WORK TO BE COMPLETED
Using the data that follows, give the number of lines where the string "none" occurs, and nothing else.

RECORD EXCERPTS
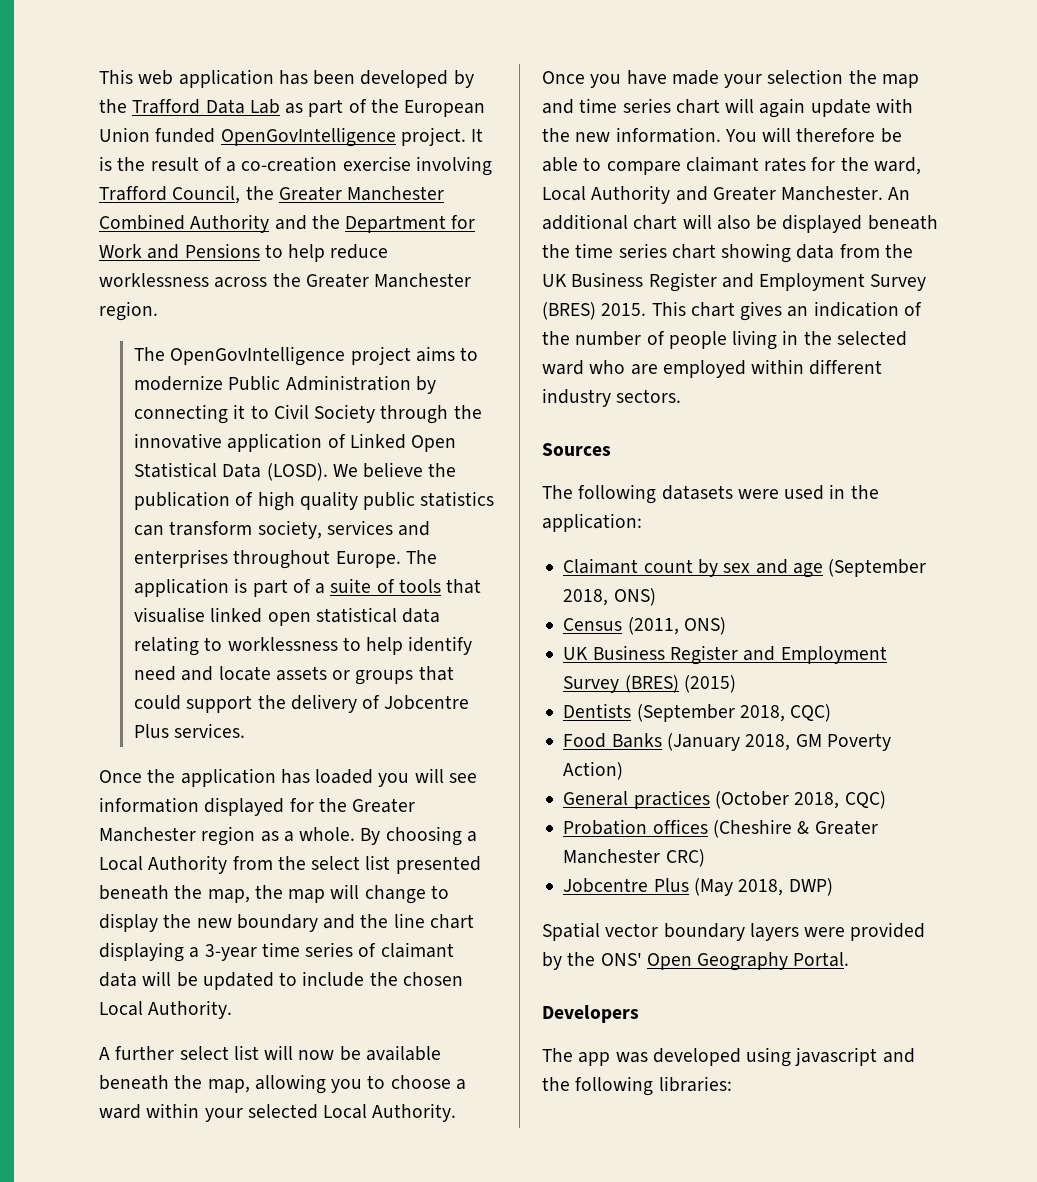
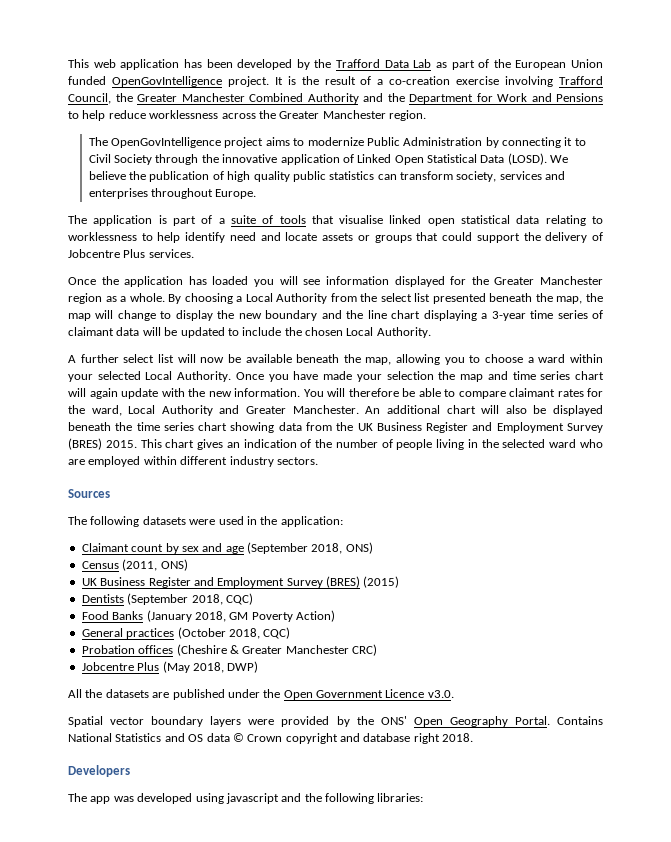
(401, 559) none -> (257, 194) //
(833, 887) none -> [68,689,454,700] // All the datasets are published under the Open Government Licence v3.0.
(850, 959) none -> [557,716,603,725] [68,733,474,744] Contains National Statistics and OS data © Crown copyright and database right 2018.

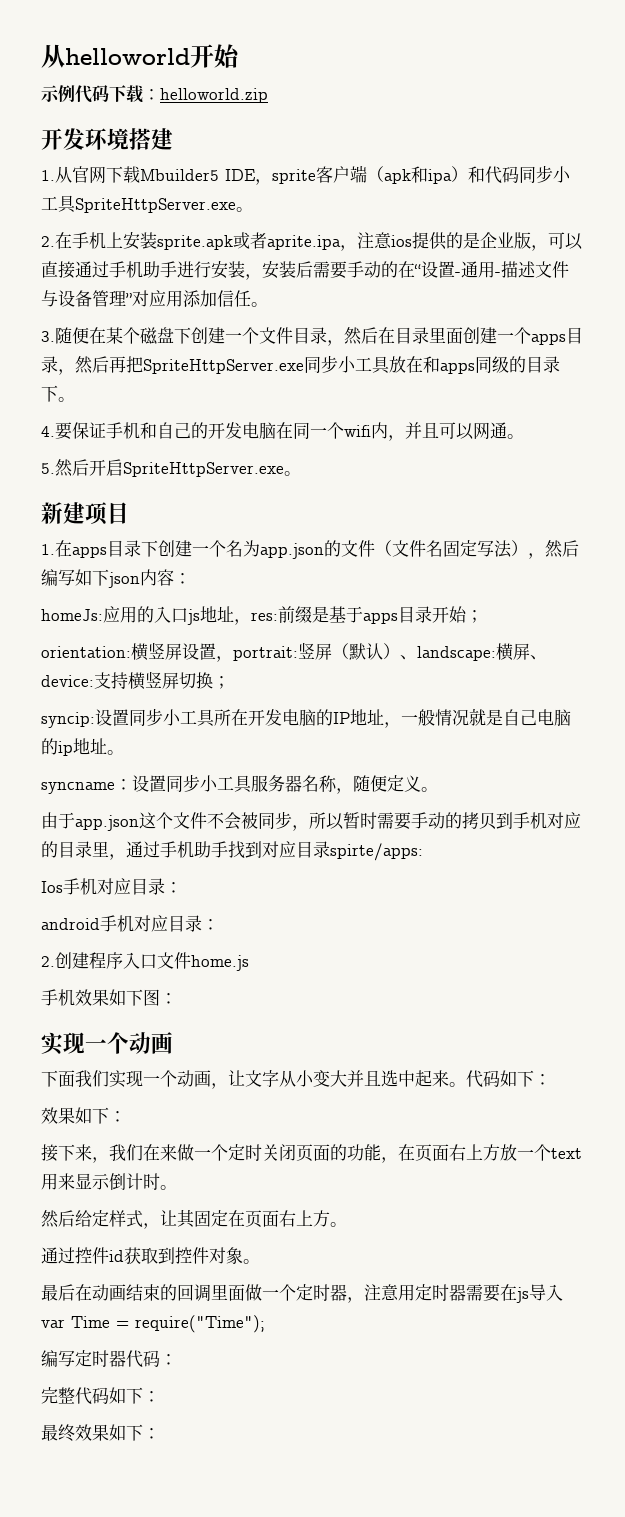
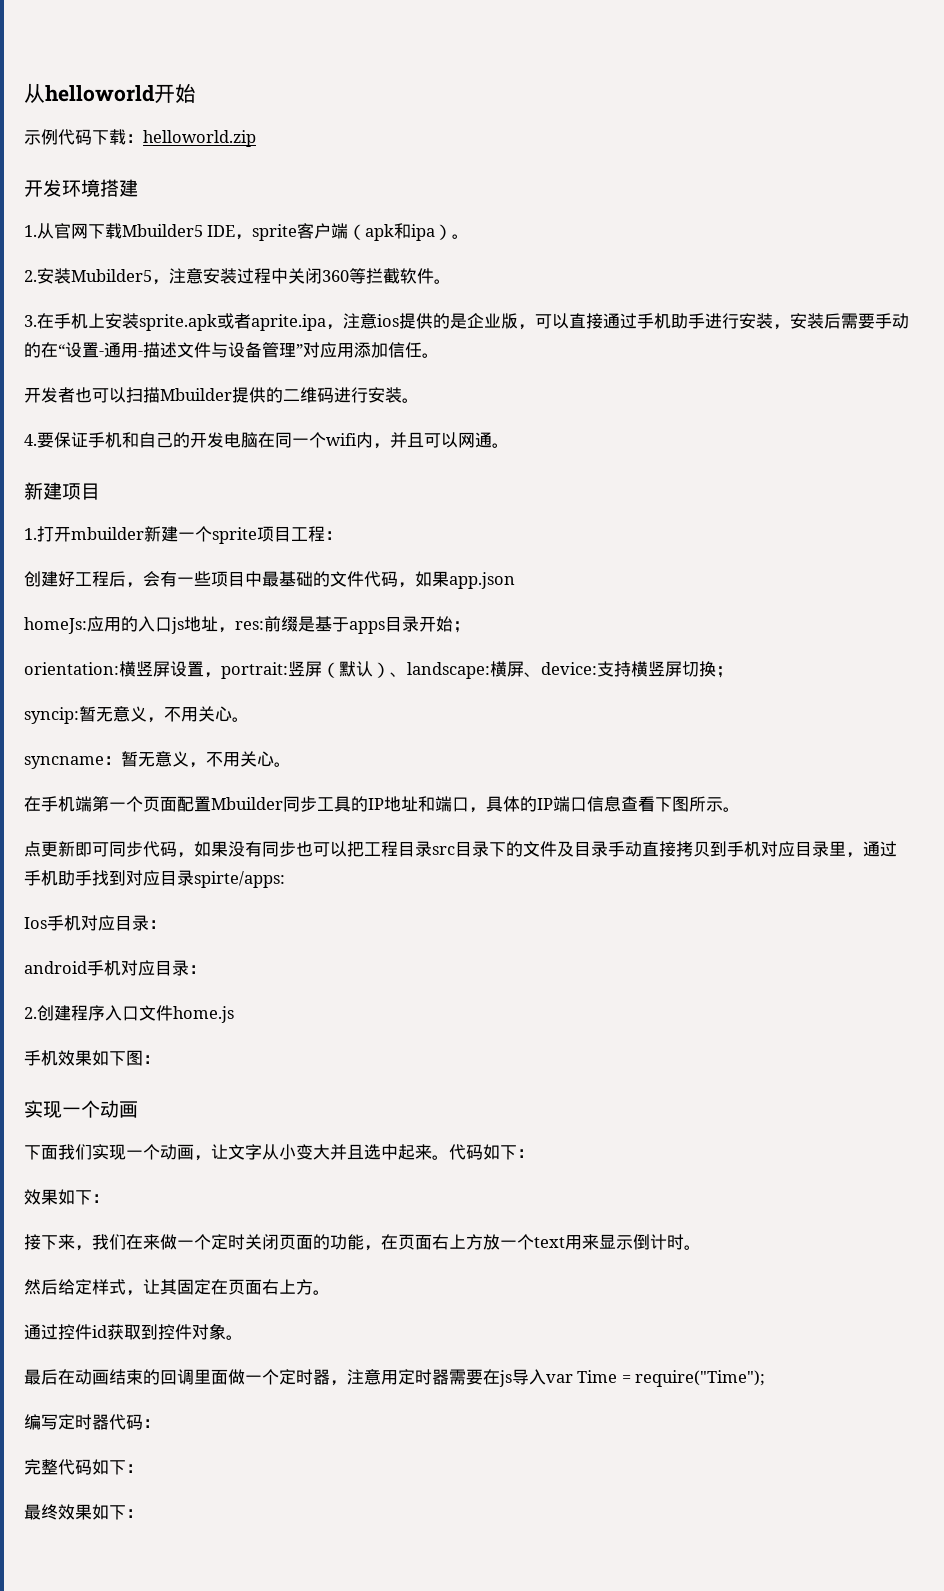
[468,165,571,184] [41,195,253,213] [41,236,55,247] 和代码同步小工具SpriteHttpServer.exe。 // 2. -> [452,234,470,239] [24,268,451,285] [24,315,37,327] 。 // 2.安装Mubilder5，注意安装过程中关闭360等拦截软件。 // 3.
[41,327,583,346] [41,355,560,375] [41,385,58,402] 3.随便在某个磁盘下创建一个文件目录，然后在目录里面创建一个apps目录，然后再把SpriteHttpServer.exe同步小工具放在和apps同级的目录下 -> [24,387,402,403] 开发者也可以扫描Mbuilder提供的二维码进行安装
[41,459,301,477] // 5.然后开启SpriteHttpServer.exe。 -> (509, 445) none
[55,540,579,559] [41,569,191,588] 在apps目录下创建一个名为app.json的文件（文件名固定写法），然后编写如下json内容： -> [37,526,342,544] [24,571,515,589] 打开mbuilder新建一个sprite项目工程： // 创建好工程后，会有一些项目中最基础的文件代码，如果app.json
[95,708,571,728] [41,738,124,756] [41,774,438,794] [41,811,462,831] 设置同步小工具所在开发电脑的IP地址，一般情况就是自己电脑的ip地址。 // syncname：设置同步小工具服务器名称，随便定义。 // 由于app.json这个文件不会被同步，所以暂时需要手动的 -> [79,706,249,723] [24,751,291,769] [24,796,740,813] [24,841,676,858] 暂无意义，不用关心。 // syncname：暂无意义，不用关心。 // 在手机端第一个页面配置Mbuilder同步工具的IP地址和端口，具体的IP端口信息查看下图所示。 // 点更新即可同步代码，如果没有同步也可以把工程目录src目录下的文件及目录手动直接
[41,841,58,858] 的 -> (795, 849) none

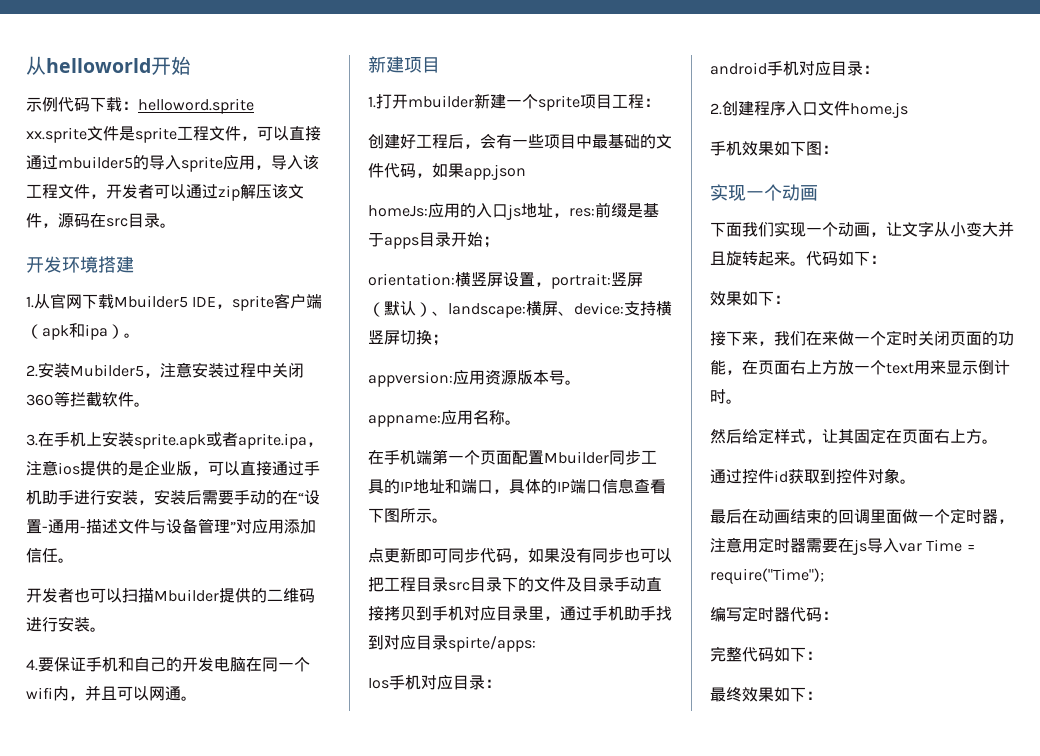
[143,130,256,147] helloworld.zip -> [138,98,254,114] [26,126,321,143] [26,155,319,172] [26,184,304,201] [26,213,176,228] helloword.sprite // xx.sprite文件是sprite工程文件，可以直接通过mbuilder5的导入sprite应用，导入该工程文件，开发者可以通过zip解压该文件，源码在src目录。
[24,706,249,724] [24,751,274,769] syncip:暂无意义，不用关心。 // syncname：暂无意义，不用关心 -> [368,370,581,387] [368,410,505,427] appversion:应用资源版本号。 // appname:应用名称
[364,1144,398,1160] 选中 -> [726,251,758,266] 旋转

TASK RESPONSE
5